La vie des films : Dead Man de Jim Jarmusch


Dead man de Jim Jarmusch

(Film allemand, américain, date de sortie 03/01/96, 2h14)

Avec Johnny Depp, Gary Farmer, Lance Henriksen, John Hurt

Dead manAvec la double bénédiction involontaire, hallucinogène et posthume des poètes William Blake et Henri Michaux ("Il est préférable de ne pas voyager avec un homme mort"), voici "Dead Man" de Jim Jarmush, un film comique, farci de citations. mais aussi un film triste et pur. William Blake, poète et peintre anglais mort en 1827, inventa un art visionnaire et mystique, où le rêve a une place décisive. Son homonyme,  un petit comptable timoré de Cleveland, vient se perdre dans l'Ouest (le vrai?) et rencontre une très jolie marchande de fleurs en papier qui rappelle la Virginia Cherrill des "Lumières de la Ville". Elle s'appelle Thel (comme dans un recueil de Blake).

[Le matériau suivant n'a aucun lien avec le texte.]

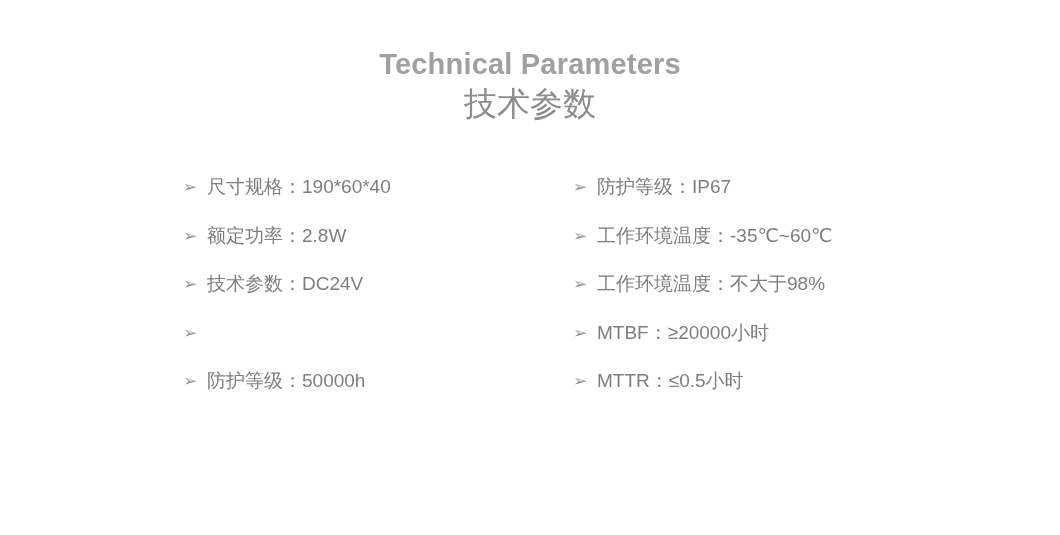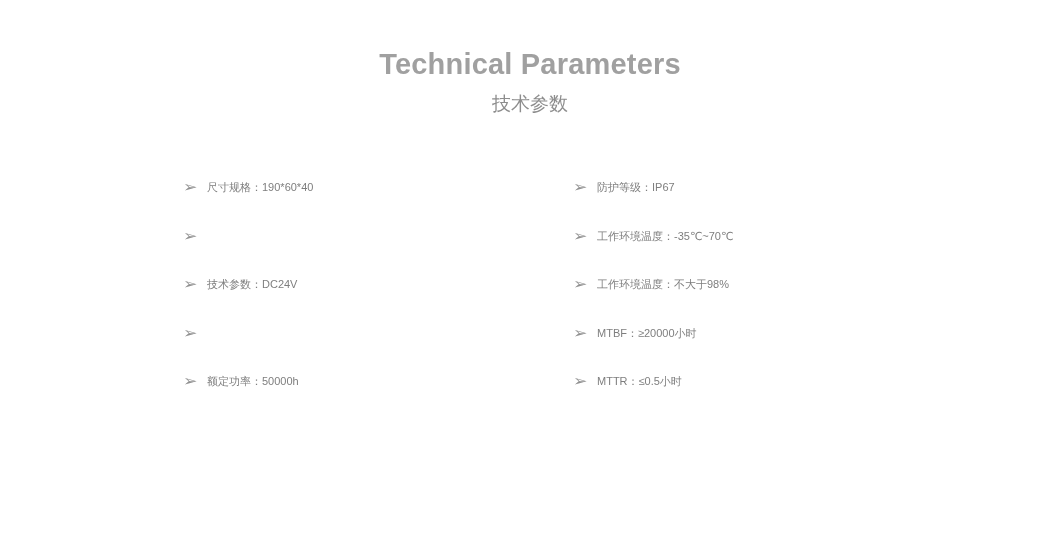"技术参数" .heading-cn { font-size: 19px -> 33px }
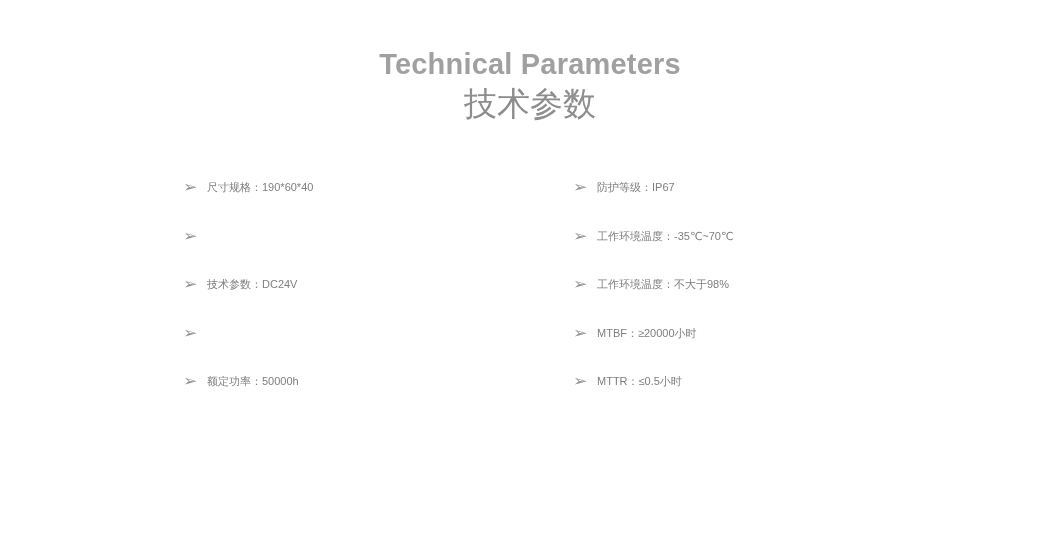"尺寸规格：190*60*40" .spec-text { font-size: 11px -> 19px }
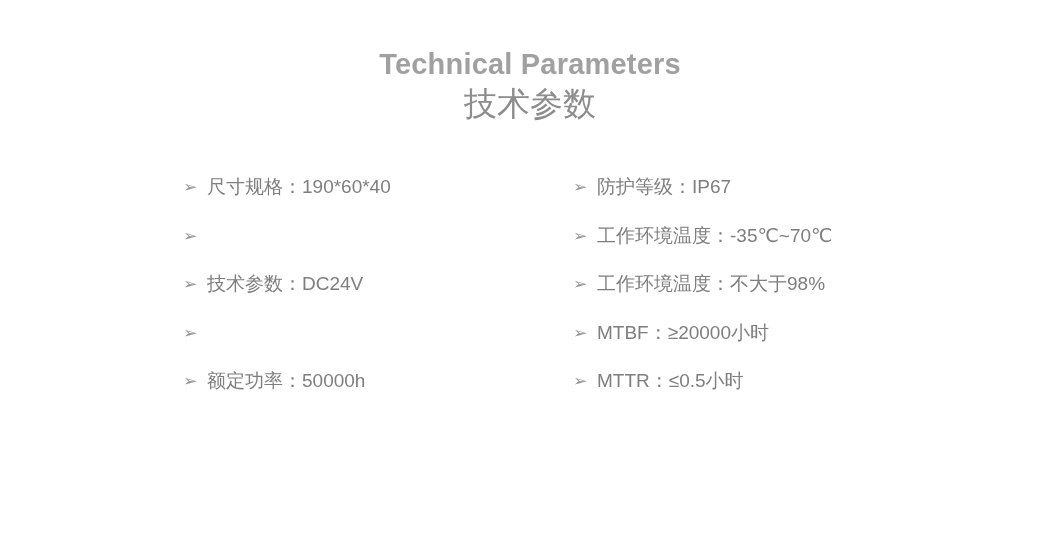"额定功率：2.8W" span.spec-text { html: none -> <span>额定功率：2.8W</span> }
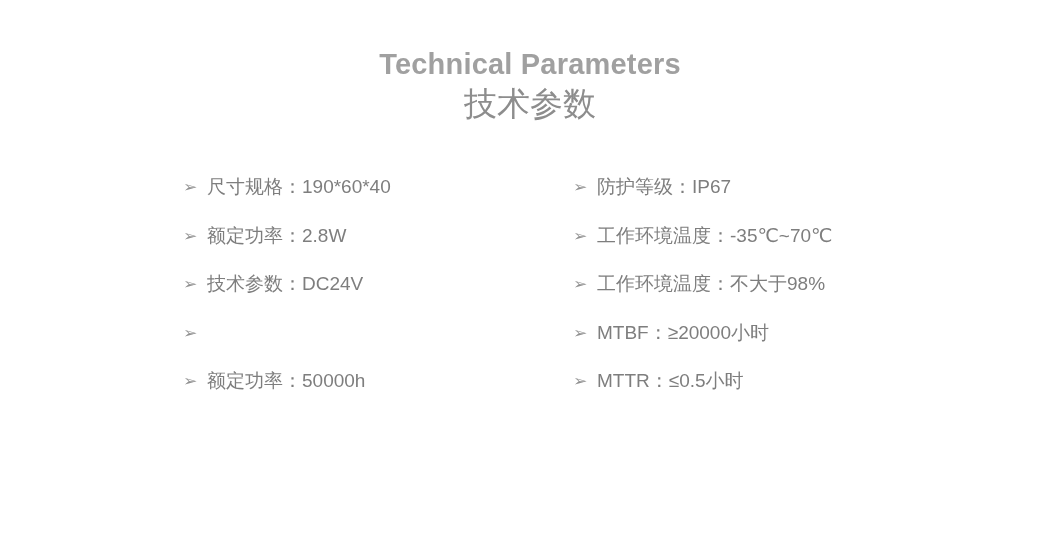"工作环境温度：-35℃~70℃" span.spec-text { text: 70 -> 60 }
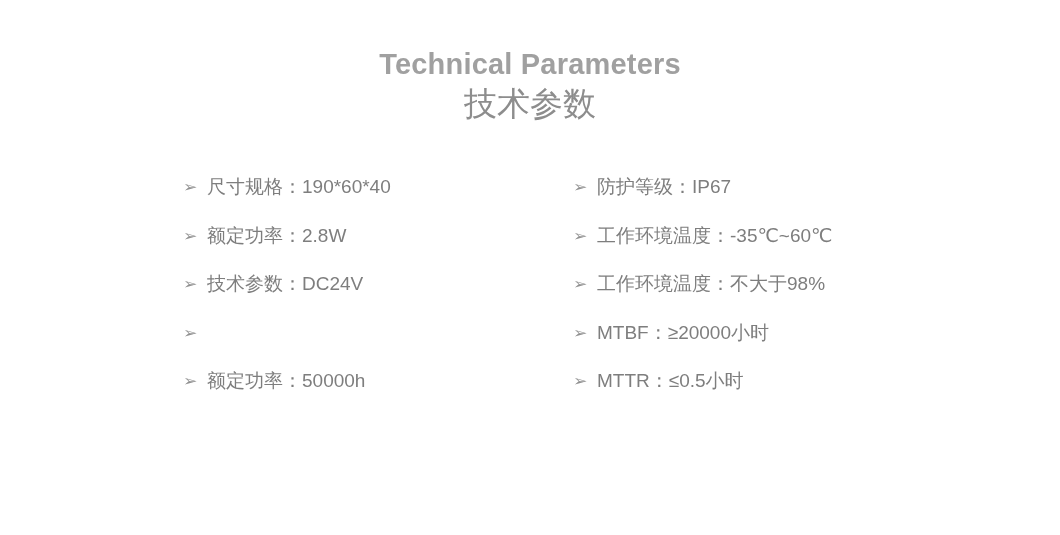"额定功率：50000h" span.spec-text { text: 额定功率 -> 防护等级 }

Elle est tuée par son amant ombrageux. La balle traverse la poitrine du timide qui tue le jaloux et saute par la fenêtre. C'est le début d'une passionnante poursuite à travers le grand Ouest, en compagnie d'un Indien atypique. La poursuite est longue et lente, les rencontres sont nombreuses et le parcours initiatique du petit comptable qui rêve, ou se meurt peut-être, est conté avec beaucoup d'ironie par Jarmusch. On passe de "Délivrance" à "Missouri Breaks", de "Mon nom est Personne" à  "Apocalypse Now". Les personnages de "Dead Man" sortent tous des quatre-vingt-treize ans de tradition qui nous séparent du premier western, "The Great Train Robbery", un chef-d'oeuvre de quelques minutes, réalisé par Edwin Porter en 1903. Pourtant, malgré ces références et des moments parfaitement burlesques (les rapports entre les trois tueurs à gages rappellent ceux des quatre Dalton, en beaucoup moins raffinés), on sort de là avec une joie sereine, comme d'un songe agréable où la violence compte pour du beurre. La tristesse sous-jacente du film apparaît plus tard, comme dans un bon cru qui livre peu à peu ses parfums.